DATA TO USE:
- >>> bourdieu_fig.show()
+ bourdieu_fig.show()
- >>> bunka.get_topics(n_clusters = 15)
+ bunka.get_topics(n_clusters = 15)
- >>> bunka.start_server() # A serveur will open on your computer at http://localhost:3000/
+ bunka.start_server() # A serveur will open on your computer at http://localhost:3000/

==

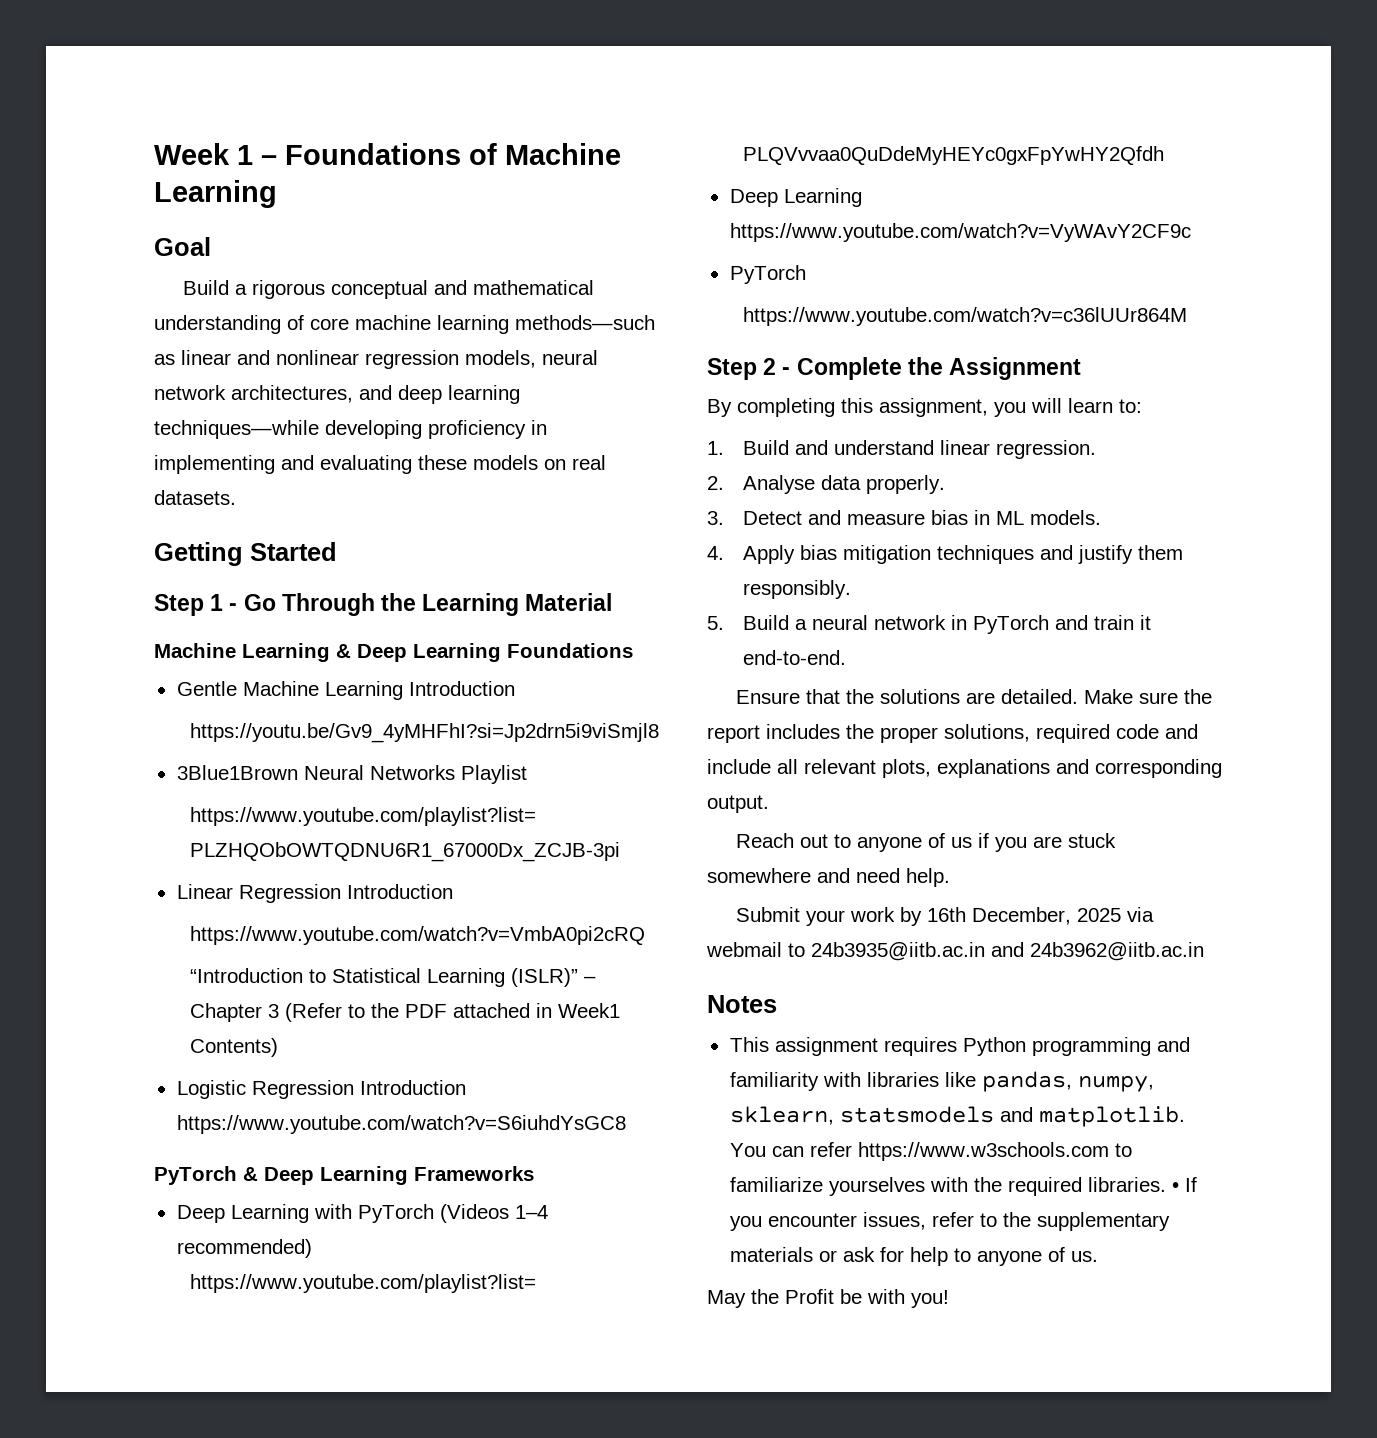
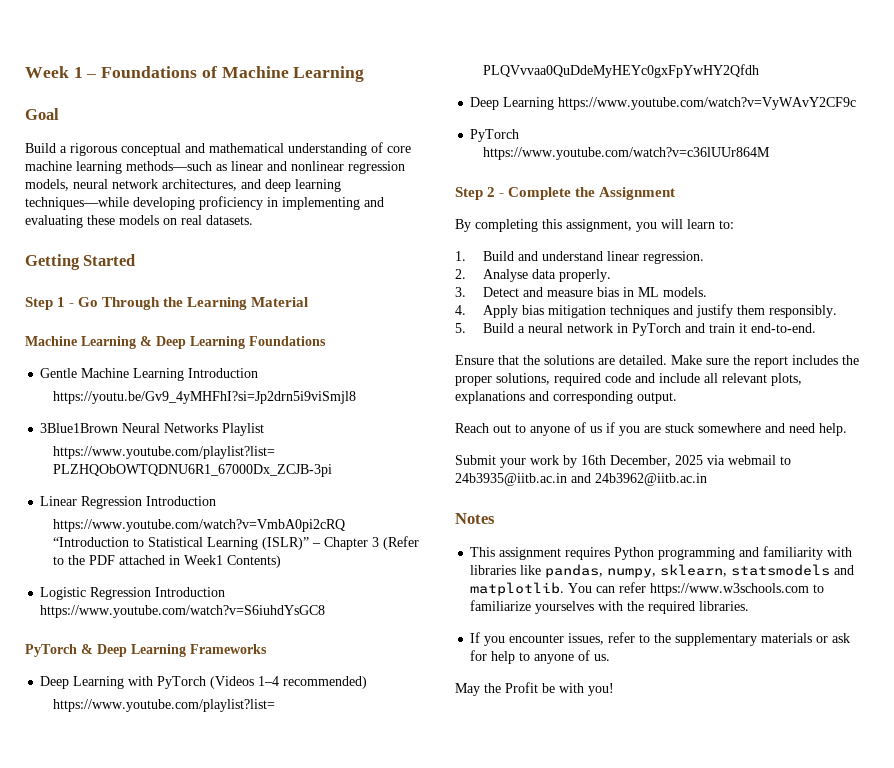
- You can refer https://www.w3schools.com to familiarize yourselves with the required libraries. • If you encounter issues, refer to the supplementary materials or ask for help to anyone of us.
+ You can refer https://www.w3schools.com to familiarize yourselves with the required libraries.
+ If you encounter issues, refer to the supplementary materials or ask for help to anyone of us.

---

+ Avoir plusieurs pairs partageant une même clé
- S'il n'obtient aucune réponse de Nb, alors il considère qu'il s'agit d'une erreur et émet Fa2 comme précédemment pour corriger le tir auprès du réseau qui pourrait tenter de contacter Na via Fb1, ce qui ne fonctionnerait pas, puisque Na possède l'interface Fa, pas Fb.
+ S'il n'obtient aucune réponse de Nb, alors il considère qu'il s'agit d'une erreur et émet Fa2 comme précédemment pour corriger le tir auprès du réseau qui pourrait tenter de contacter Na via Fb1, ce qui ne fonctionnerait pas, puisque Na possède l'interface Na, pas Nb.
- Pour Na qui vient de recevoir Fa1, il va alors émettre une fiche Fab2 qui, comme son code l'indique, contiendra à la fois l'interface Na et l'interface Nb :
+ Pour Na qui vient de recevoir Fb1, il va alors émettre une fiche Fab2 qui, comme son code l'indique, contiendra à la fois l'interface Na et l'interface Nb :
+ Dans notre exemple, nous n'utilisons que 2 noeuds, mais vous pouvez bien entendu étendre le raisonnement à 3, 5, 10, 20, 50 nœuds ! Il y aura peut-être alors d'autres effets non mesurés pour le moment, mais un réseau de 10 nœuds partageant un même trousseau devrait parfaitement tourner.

GOAL OF THE EXERCISE: Go through the entries above and copy out every line that includes the word "tenter".

EXERCISE OUTPUT:
- S'il n'obtient aucune réponse de Nb, alors il considère qu'il s'agit d'une erreur et émet Fa2 comme précédemment pour corriger le tir auprès du réseau qui pourrait tenter de contacter Na via Fb1, ce qui ne fonctionnerait pas, puisque Na possède l'interface Fa, pas Fb.
+ S'il n'obtient aucune réponse de Nb, alors il considère qu'il s'agit d'une erreur et émet Fa2 comme précédemment pour corriger le tir auprès du réseau qui pourrait tenter de contacter Na via Fb1, ce qui ne fonctionnerait pas, puisque Na possède l'interface Na, pas Nb.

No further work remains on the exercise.